#### ASSIGNMENT:
This exercise calls for duplicating every entry below exactly, without the images.

#### Dataset records:
++++++++++
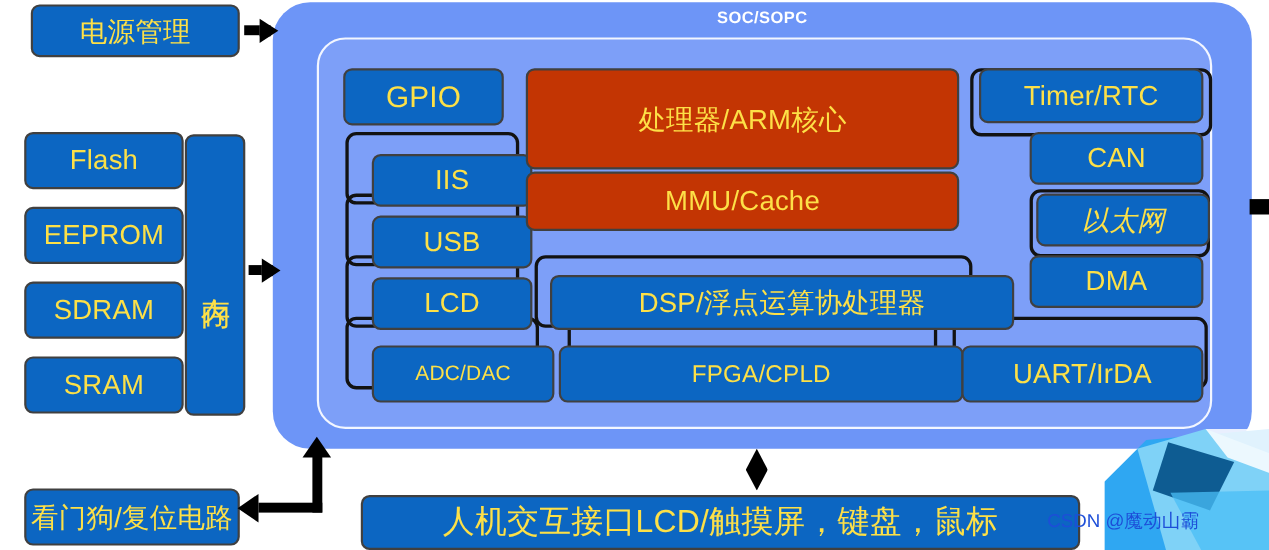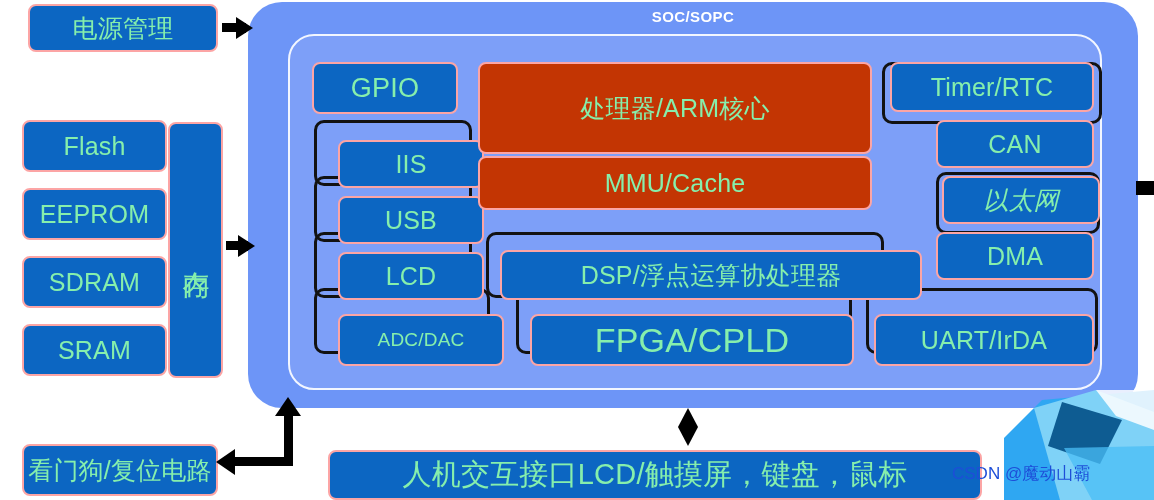--- a/index.html
+++ b/index.html
@@ -14,9 +14,9 @@
   .pill{
     position:absolute;
     background:#0C66C2;
-    border:2px solid #fca5a5;
+    border:2px solid #404040;
     border-radius:8px;
-    color:#86efac;
+    color:#fde047;
     display:flex;align-items:center;justify-content:center;
     box-sizing:border-box;
     white-space:nowrap;

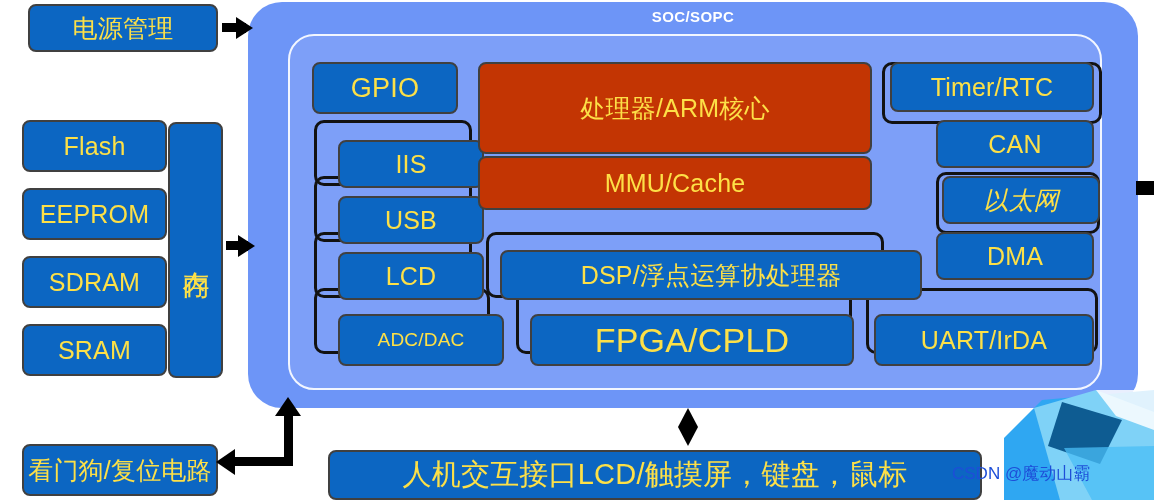--- a/index.html
+++ b/index.html
@@ -165,7 +165,7 @@
   <div class="pill" style="left:500px;top:250px;width:422px;height:50px;font-size:25px;">
     <span>DSP/浮点运算协处理器</span>
   </div>
-  <div class="pill" style="left:530px;top:314px;width:324px;height:52px;font-size:34px;">
+  <div class="pill" style="left:508px;top:314px;width:368px;height:52px;font-size:22px;">
     <span>FPGA/CPLD</span>
   </div>
 

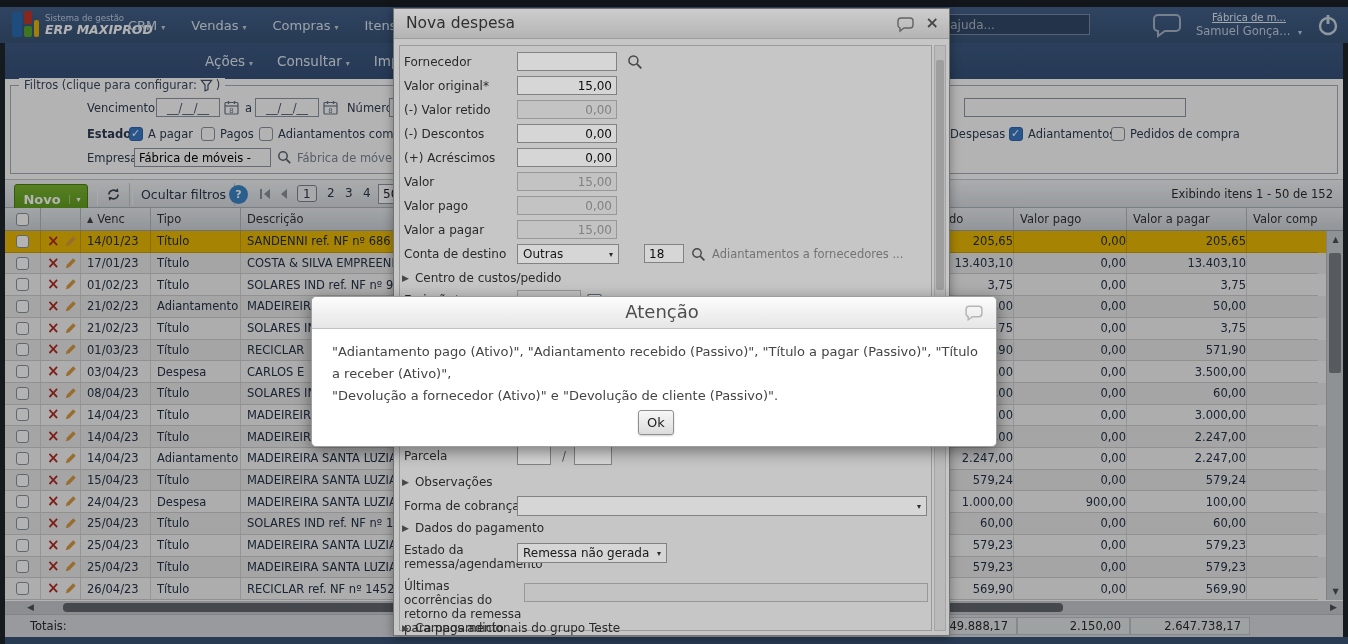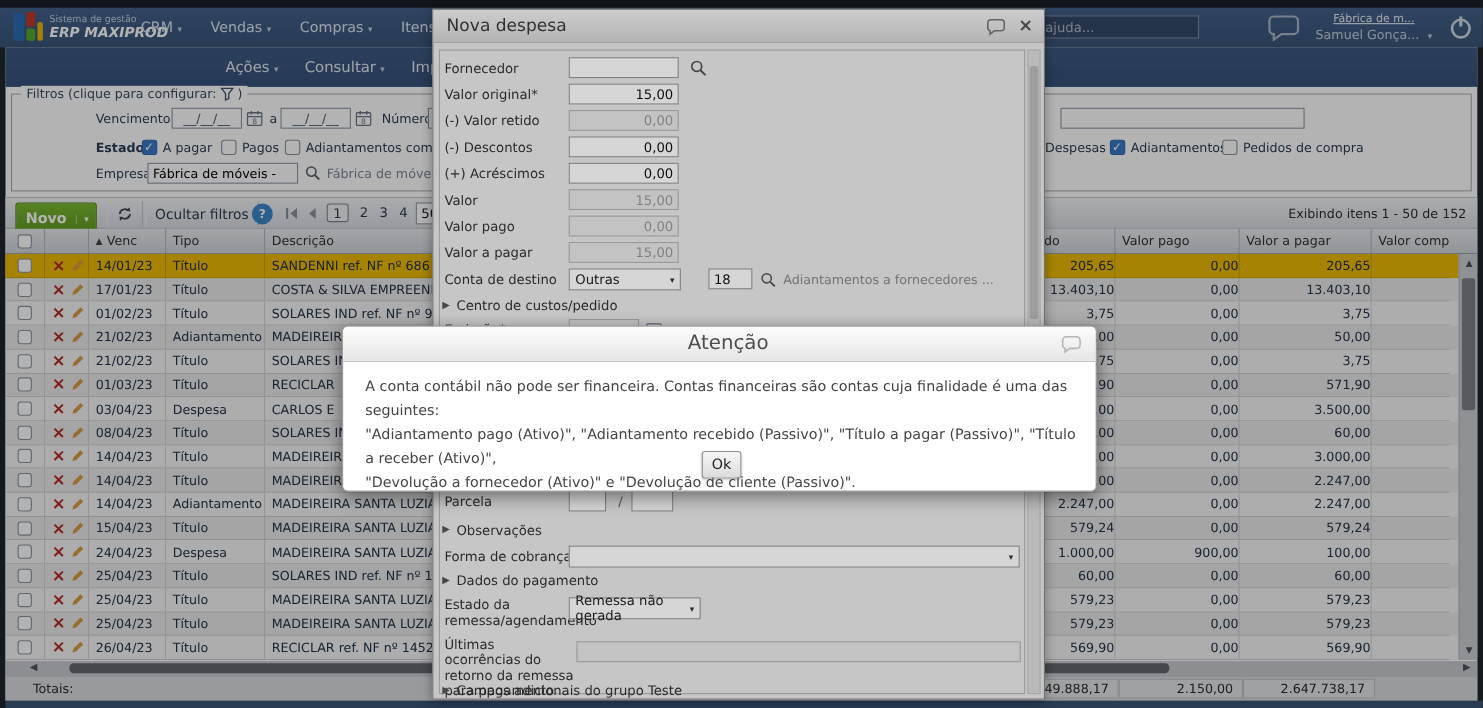--- a/index.html
+++ b/index.html
@@ -787,7 +787,6 @@
         </span>
     </div>
     <div class="a-body">
-      <div>A conta contábil não pode ser financeira. Contas financeiras são contas cuja finalidade é uma das seguintes:</div>
       <div>"Adiantamento pago (Ativo)", "Adiantamento recebido (Passivo)", "Título a pagar (Passivo)", "Título a receber (Ativo)",</div>
       <div>"Devolução a fornecedor (Ativo)" e "Devolução de cliente (Passivo)".</div>
     </div>

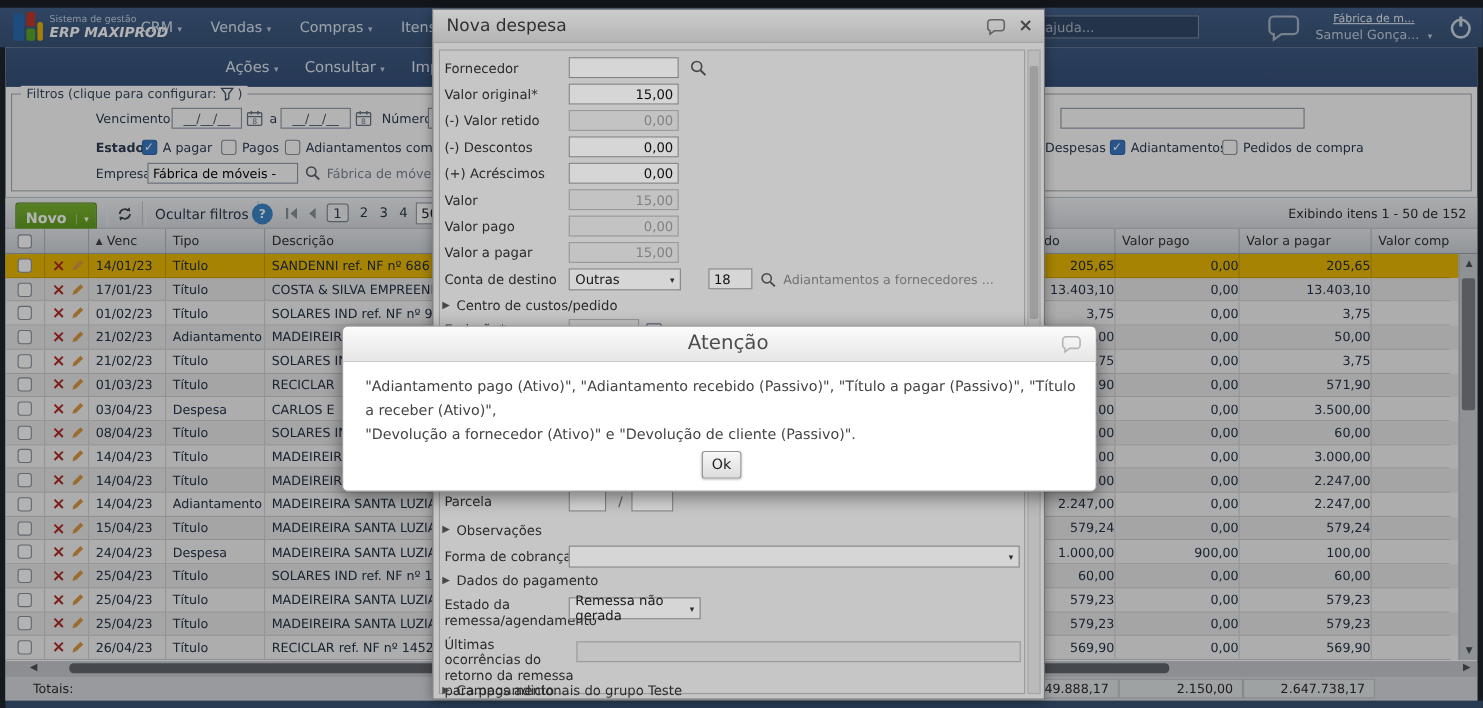--- a/index.html
+++ b/index.html
@@ -760,7 +760,7 @@
     </div>
     <div class="mrow" style="top:530px;height:34px;">
       <span class="mlabel" style="width:112px;line-height:14px;">Estado da remessa/agendamento</span>
-      <span class="msel" style="left:123px;top:4px;width:120px;">
+      <span class="msel" style="left:123px;top:4px;width:150px;">
           <span>Remessa não gerada</span>
           <span class="caret" style="color:#333;">▾</span>
         </span>

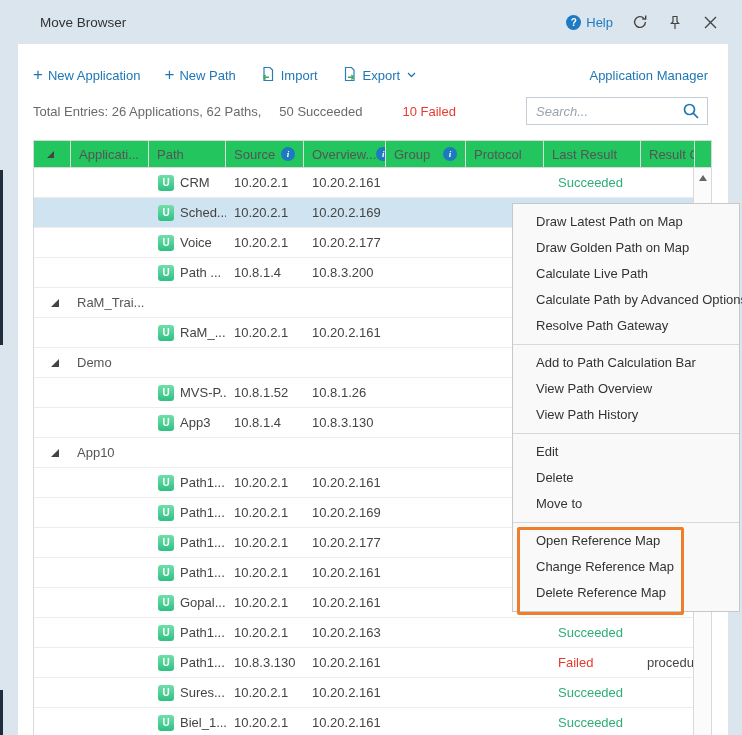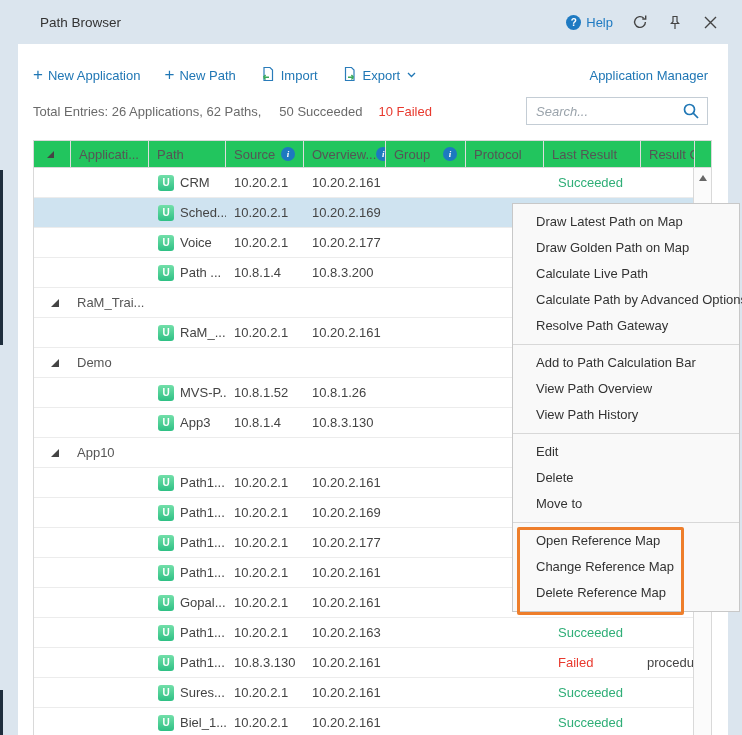--- a/index.html
+++ b/index.html
@@ -98,7 +98,7 @@
 <div class="edge-dark-2"></div>
 
 <div class="titlebar">
-  <span class="title">Path Browser</span>
+  <span class="title">Move Browser</span>
   <div class="titlebar-right">
     <span class="help-link">
       <span class="help-circle">?</span>

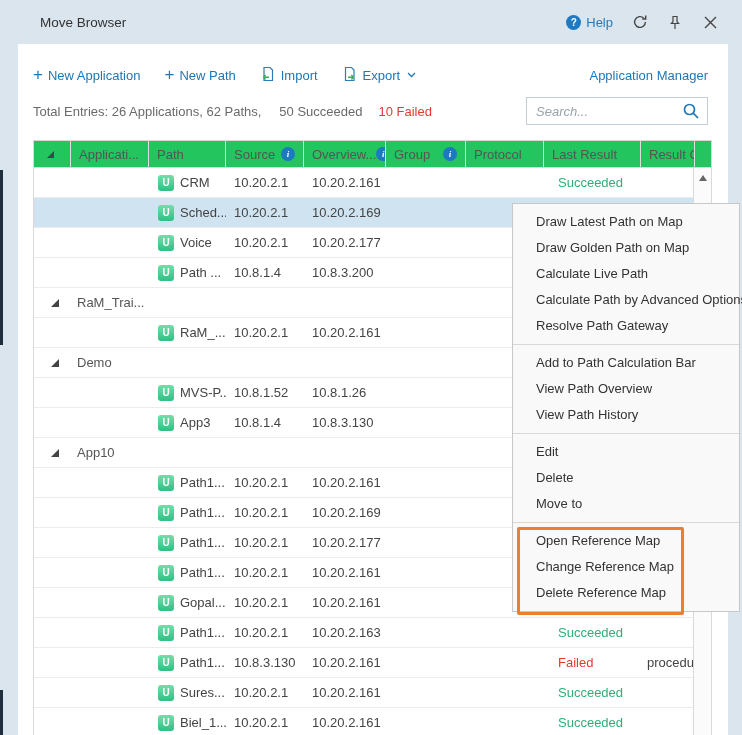--- a/index.html
+++ b/index.html
@@ -34,7 +34,7 @@
   .stats{position:absolute;left:15px;top:52px;right:20px;height:30px;display:flex;align-items:center;color:#6a6a6a;}
   .stats .total{margin-right:18px;}
   .stats .succ{margin-right:16px;}
-  .stats .fail{color:#e8392e;}
+  .stats .fail{color:#e8392e;margin-left:24px;}
   .searchbox{margin-left:auto;width:182px;height:28px;border:1px solid #c4cdd5;background:#fff;
     display:flex;align-items:center;box-sizing:border-box;}
   .searchbox input{flex:1;border:none;outline:none;padding:0 6px 0 9px;font-size:13px;font-style:italic;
++++++++++
#### PROBLEM SOLUTION:
--- a/index.html
+++ b/index.html
@@ -14,9 +14,9 @@
   .pill{
     position:absolute;
     background:#0C66C2;
-    border:2px solid #fca5a5;
+    border:2px solid #404040;
     border-radius:8px;
-    color:#86efac;
+    color:#fde047;
     display:flex;align-items:center;justify-content:center;
     box-sizing:border-box;
     white-space:nowrap;

--- a/index.html
+++ b/index.html
@@ -165,7 +165,7 @@
   <div class="pill" style="left:500px;top:250px;width:422px;height:50px;font-size:25px;">
     <span>DSP/浮点运算协处理器</span>
   </div>
-  <div class="pill" style="left:530px;top:314px;width:324px;height:52px;font-size:34px;">
+  <div class="pill" style="left:508px;top:314px;width:368px;height:52px;font-size:22px;">
     <span>FPGA/CPLD</span>
   </div>
 

--- a/index.html
+++ b/index.html
@@ -787,7 +787,6 @@
         </span>
     </div>
     <div class="a-body">
-      <div>A conta contábil não pode ser financeira. Contas financeiras são contas cuja finalidade é uma das seguintes:</div>
       <div>"Adiantamento pago (Ativo)", "Adiantamento recebido (Passivo)", "Título a pagar (Passivo)", "Título a receber (Ativo)",</div>
       <div>"Devolução a fornecedor (Ativo)" e "Devolução de cliente (Passivo)".</div>
     </div>

--- a/index.html
+++ b/index.html
@@ -760,7 +760,7 @@
     </div>
     <div class="mrow" style="top:530px;height:34px;">
       <span class="mlabel" style="width:112px;line-height:14px;">Estado da remessa/agendamento</span>
-      <span class="msel" style="left:123px;top:4px;width:120px;">
+      <span class="msel" style="left:123px;top:4px;width:150px;">
           <span>Remessa não gerada</span>
           <span class="caret" style="color:#333;">▾</span>
         </span>

--- a/index.html
+++ b/index.html
@@ -98,7 +98,7 @@
 <div class="edge-dark-2"></div>
 
 <div class="titlebar">
-  <span class="title">Path Browser</span>
+  <span class="title">Move Browser</span>
   <div class="titlebar-right">
     <span class="help-link">
       <span class="help-circle">?</span>

--- a/index.html
+++ b/index.html
@@ -34,7 +34,7 @@
   .stats{position:absolute;left:15px;top:52px;right:20px;height:30px;display:flex;align-items:center;color:#6a6a6a;}
   .stats .total{margin-right:18px;}
   .stats .succ{margin-right:16px;}
-  .stats .fail{color:#e8392e;}
+  .stats .fail{color:#e8392e;margin-left:24px;}
   .searchbox{margin-left:auto;width:182px;height:28px;border:1px solid #c4cdd5;background:#fff;
     display:flex;align-items:center;box-sizing:border-box;}
   .searchbox input{flex:1;border:none;outline:none;padding:0 6px 0 9px;font-size:13px;font-style:italic;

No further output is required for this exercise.